• [TO DO] Copy the records word for word, omitting all pictures.

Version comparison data
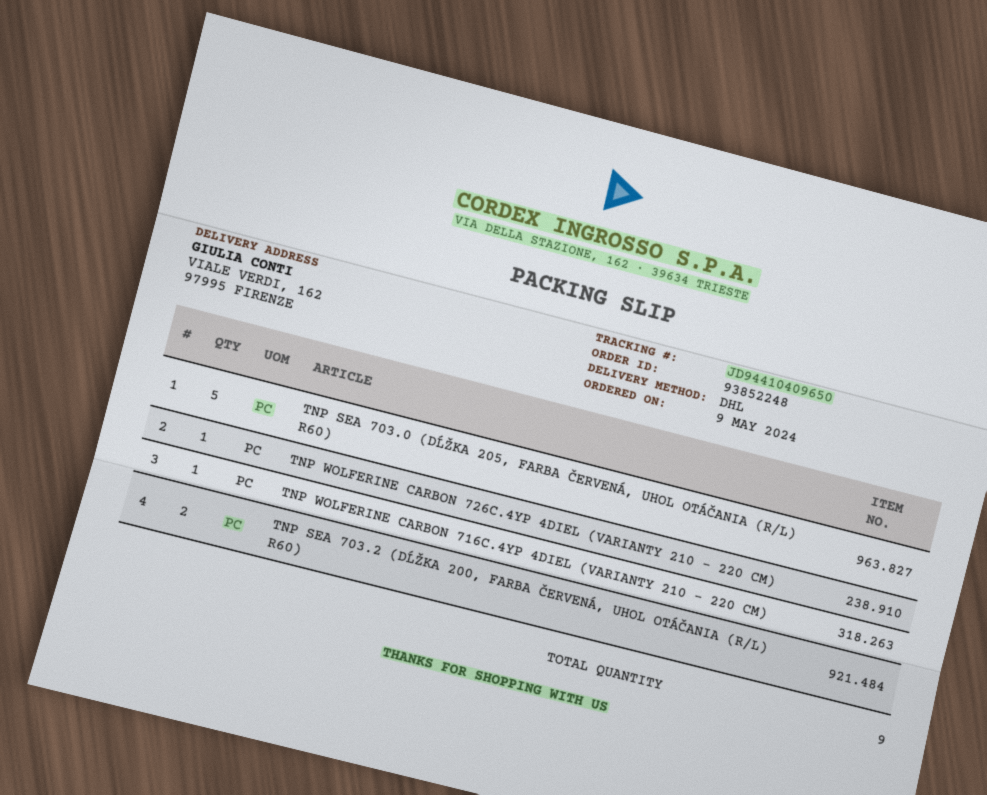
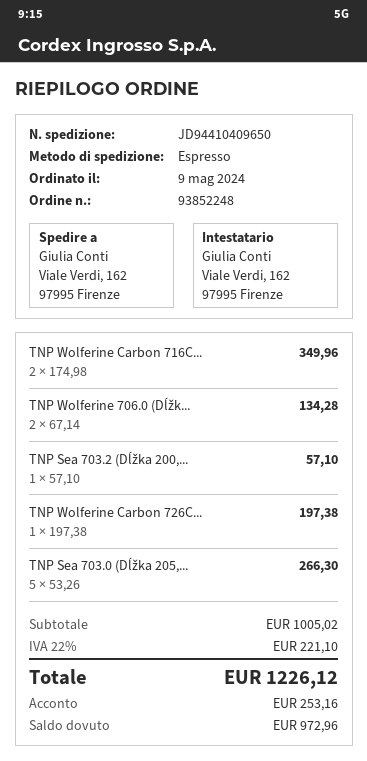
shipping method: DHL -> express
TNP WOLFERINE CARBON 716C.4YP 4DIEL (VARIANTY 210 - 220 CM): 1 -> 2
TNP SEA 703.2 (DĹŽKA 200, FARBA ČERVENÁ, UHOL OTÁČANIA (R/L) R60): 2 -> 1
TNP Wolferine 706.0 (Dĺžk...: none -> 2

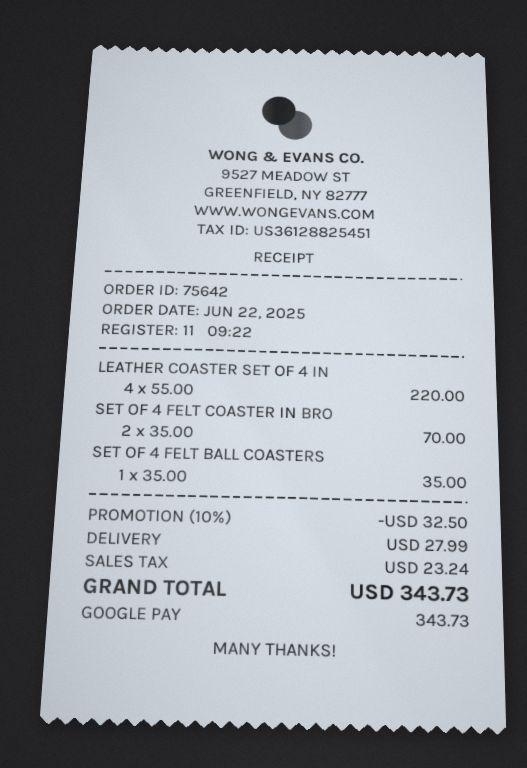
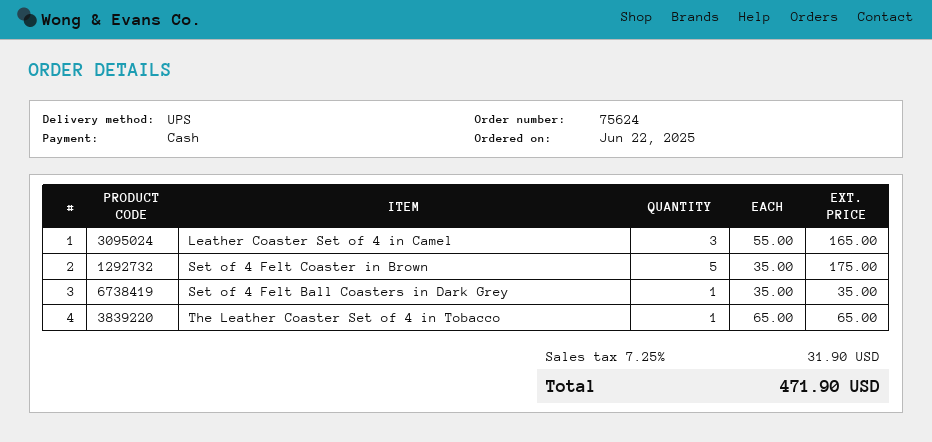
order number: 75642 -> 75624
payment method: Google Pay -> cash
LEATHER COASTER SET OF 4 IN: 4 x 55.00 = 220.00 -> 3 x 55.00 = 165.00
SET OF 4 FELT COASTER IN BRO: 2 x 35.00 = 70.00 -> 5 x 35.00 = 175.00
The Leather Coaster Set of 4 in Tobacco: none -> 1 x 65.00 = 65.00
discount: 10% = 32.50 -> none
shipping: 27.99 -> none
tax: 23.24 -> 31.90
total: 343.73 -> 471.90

• [ANSWER AREA]
shipping method: DHL -> express
TNP WOLFERINE CARBON 716C.4YP 4DIEL (VARIANTY 210 - 220 CM): 1 -> 2
TNP SEA 703.2 (DĹŽKA 200, FARBA ČERVENÁ, UHOL OTÁČANIA (R/L) R60): 2 -> 1
TNP Wolferine 706.0 (Dĺžk...: none -> 2

order number: 75642 -> 75624
payment method: Google Pay -> cash
LEATHER COASTER SET OF 4 IN: 4 x 55.00 = 220.00 -> 3 x 55.00 = 165.00
SET OF 4 FELT COASTER IN BRO: 2 x 35.00 = 70.00 -> 5 x 35.00 = 175.00
The Leather Coaster Set of 4 in Tobacco: none -> 1 x 65.00 = 65.00
discount: 10% = 32.50 -> none
shipping: 27.99 -> none
tax: 23.24 -> 31.90
total: 343.73 -> 471.90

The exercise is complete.